As she asserts in one of her blogs: “To be human is not in fashion these days. Successful people like to think of themselves as an extension of their digital hardware…Nothing functions unless our fingers are clicking away, giving our Facebook or Twitter followers a snippet of our lives…We made our machines faster and faster…so that we’d have spare time. Now we spend our lives keeping up with the machines. We wouldn’t know what ‘spare’ was if it hit us in the head…And the less spare time you have, the higher your social rating. Very few people will answer the question ‘Are you busy?’ with ‘No’.”

On the other hand, being human permits us to take time out, to press the ‘off’ button and, importantly, to reveal the flaws, common to us all, which generate empathy, binding us together and creating a sense of shared purpose.

This thought is beautifully captured by the African concept of Ubuntu. Frankly, it would be perverse if the cradle of civilisation did not have something meaningful to add to a discussion on what constitutes being human.

A Nguni Bantu term, literally meaning ‘human-ness’, the core of Ubuntu philosophy is the affirmation of an individual’s humanity through the recognition of that of others. It espouses the belief in a fundamental bond that connects us all. ‘A person is a person through other people’ is another expression of Ubuntu.

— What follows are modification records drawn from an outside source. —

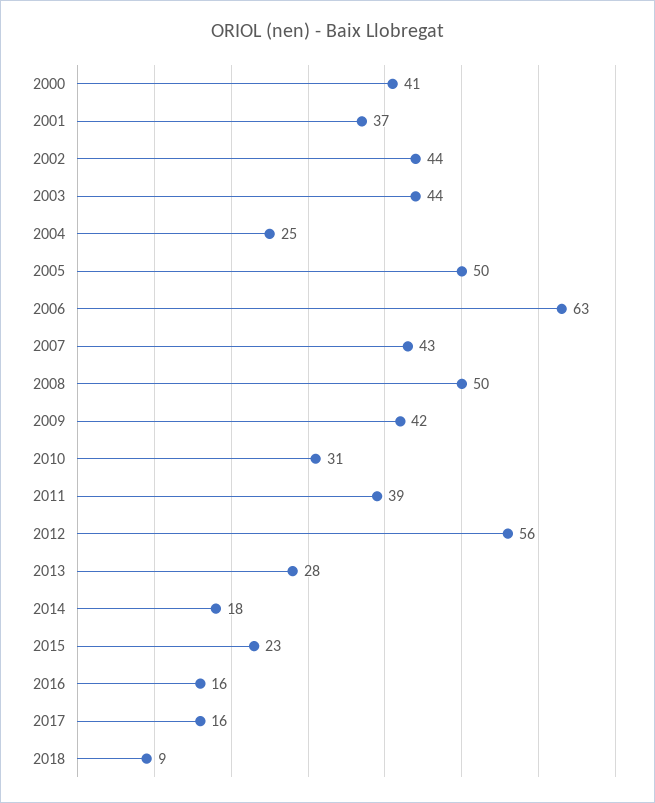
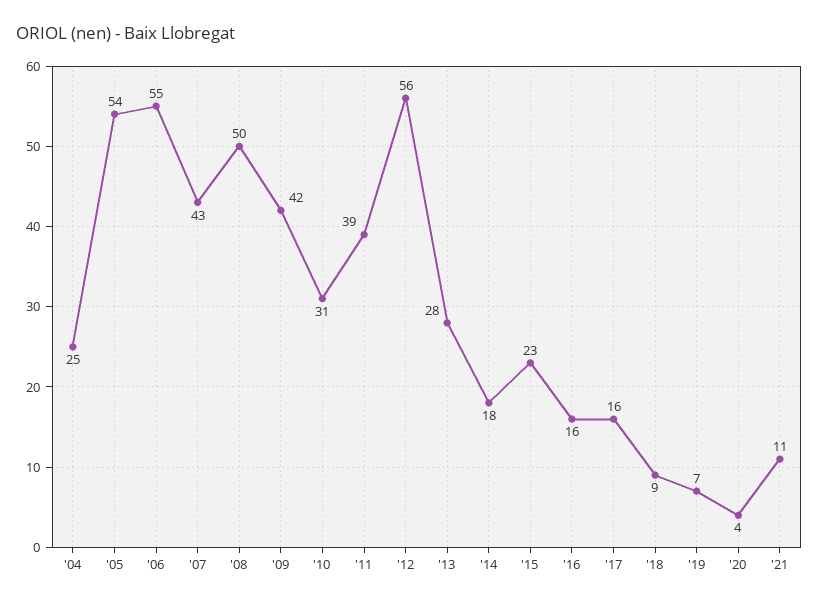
2000: 41 -> none
2001: 37 -> none
2002: 44 -> none
2003: 44 -> none
2005: 50 -> 54
2006: 63 -> 55
'19: none -> 7
'20: none -> 4
'21: none -> 11

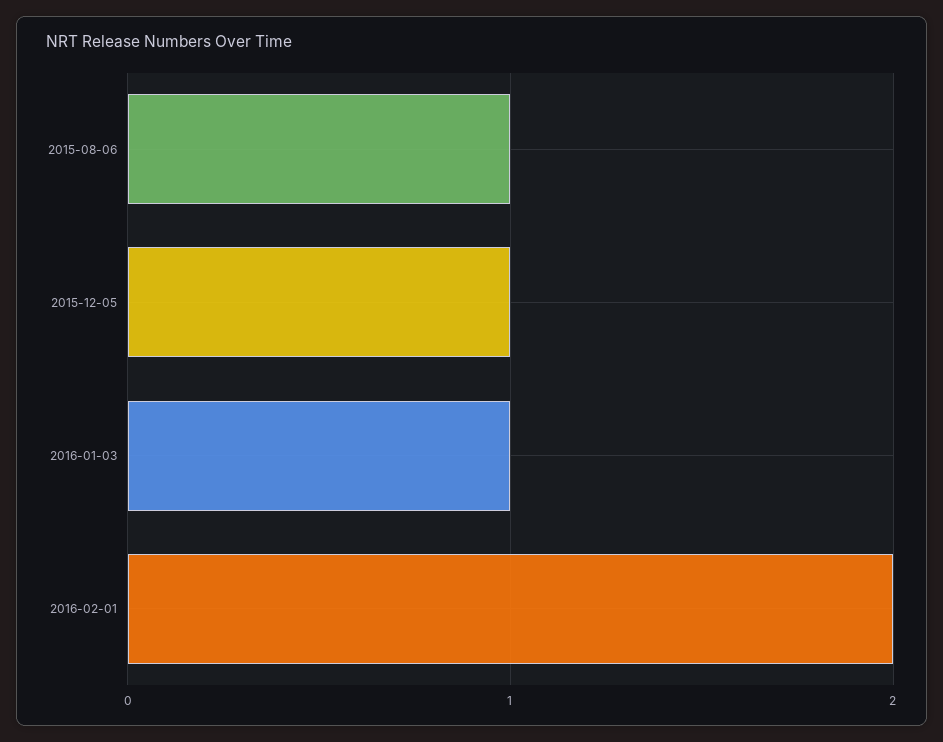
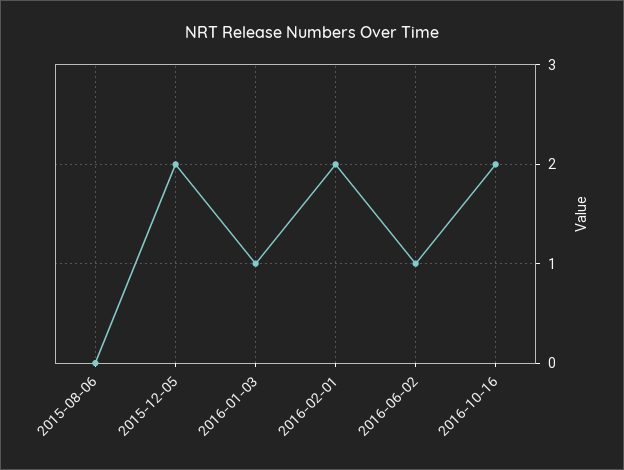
2015-08-06: 1 -> 0
2015-12-05: 1 -> 2
2016-06-02: none -> 1
2016-10-16: none -> 2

And, of course, the perfect vehicles for bringing this to life are fully functioning relationships. In processing the bewildering stimuli and choices we face, they can help bring clarity, simplicity and distinctiveness. They are a short-cut to effective decision-making and are now more important than ever.

If the age of overload is here to stay, we need to tame it before it diminishes us. As Ruby Wax and the advocates of Ubuntu understand, first and foremost we are human and success – personal and professional – is based on robust, mutually beneficial, respectful relationships.